Quote:Your secret question and answer is what we use in the event you've forgotten your password, so be sure to make it something that only YOU would know. "What are the last four digits of my social security number?" would be a good example.

Well I'm not American so I don't really know about social security numbers, but I would be quite surprised if "the last four digits of my social security number" was really a good example. I would have thought it merited an intense brilliant red in the new dreamhost goodness-in-passwordery scale.

But be that as it may, what it says about "...is what we use in the event you've forgotten your password" is definitely untrue, for the time being. Hold the kudos. It is still possible for someone who can intercept your email to hijack your account.

~Tom

[LakeRat]

Great point! I'm not even sure how they do use that security question, and you're right they should use it.

The whole motive for bringing this thread back up tho was to re-open the discussion while they are very obviously paying attention and making changes.

[bobocat]

Thanks for reviving this discussion. It's very chilling in some ways to go back and read through it and others like it in light of recent events.

(02-13-2012 11:48 AM)LakeRat Wrote:  I just followed the panel's forgot password link as a test and was emailed to one address on the account only a password reset link, and the email text contained the IP that requested the reset. Very nice upgrade there.

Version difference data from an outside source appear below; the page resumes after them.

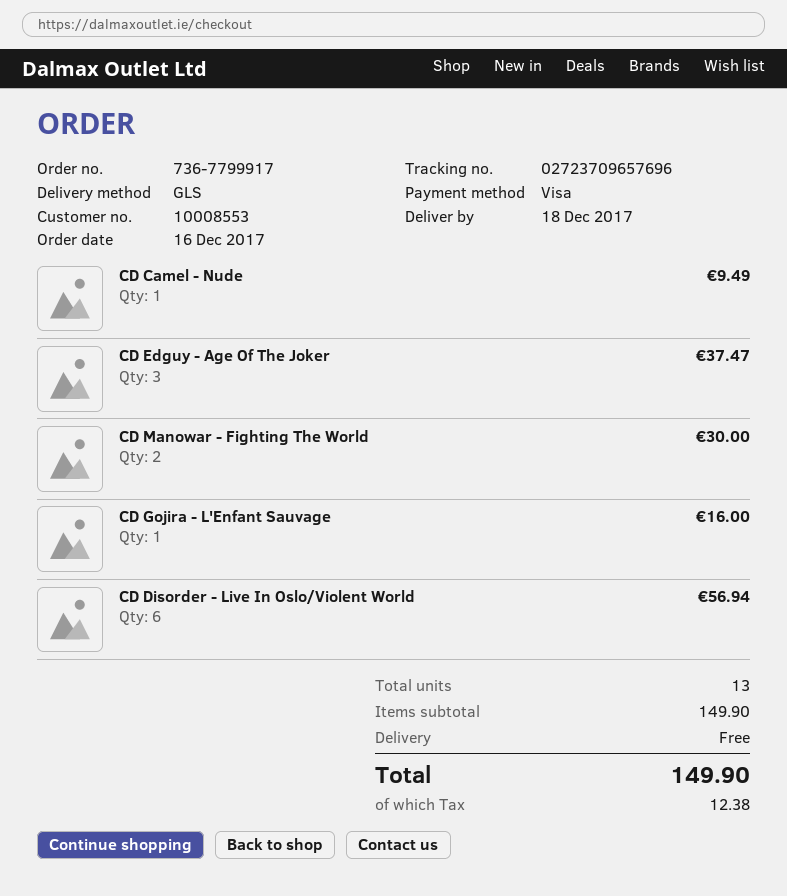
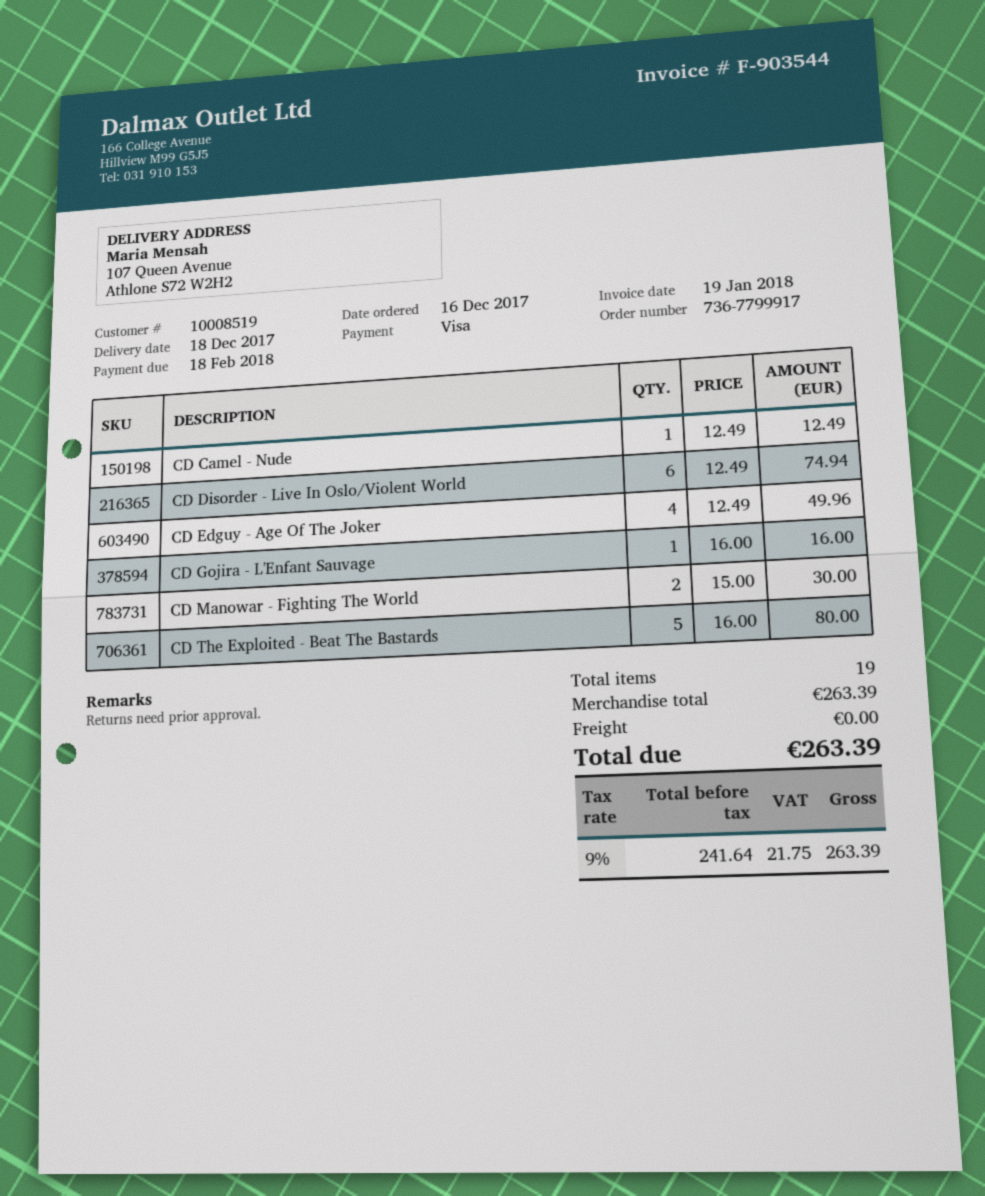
customer number: 10008553 -> 10008519
CD Camel - Nude: 1 for 9.49 -> 1 for 12.49
CD Edguy - Age Of The Joker: 3 for 37.47 -> 4 for 49.96
CD Disorder - Live In Oslo/Violent World: 6 for 56.94 -> 6 for 74.94
CD The Exploited - Beat The Bastards: none -> 5 for 80.00
total quantity: 13 -> 19
subtotal: 149.90 -> 263.39
tax: 12.38 -> 21.75
total: 149.90 -> 263.39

Finally. It's amazing because this is really not that hard to implement. I believe most of the Panel is written in Perl and there are good packages in CPAN which can be used for this sort of thing. A competent programmer could add this sort of functionality in less than a day, possibly within an hour or so. There's really no excuse.

(02-13-2012 11:48 AM)LakeRat Wrote:  I also see you are also no longer allowed to view a server users password in the panel only change it. The API has also been updated to remove password display.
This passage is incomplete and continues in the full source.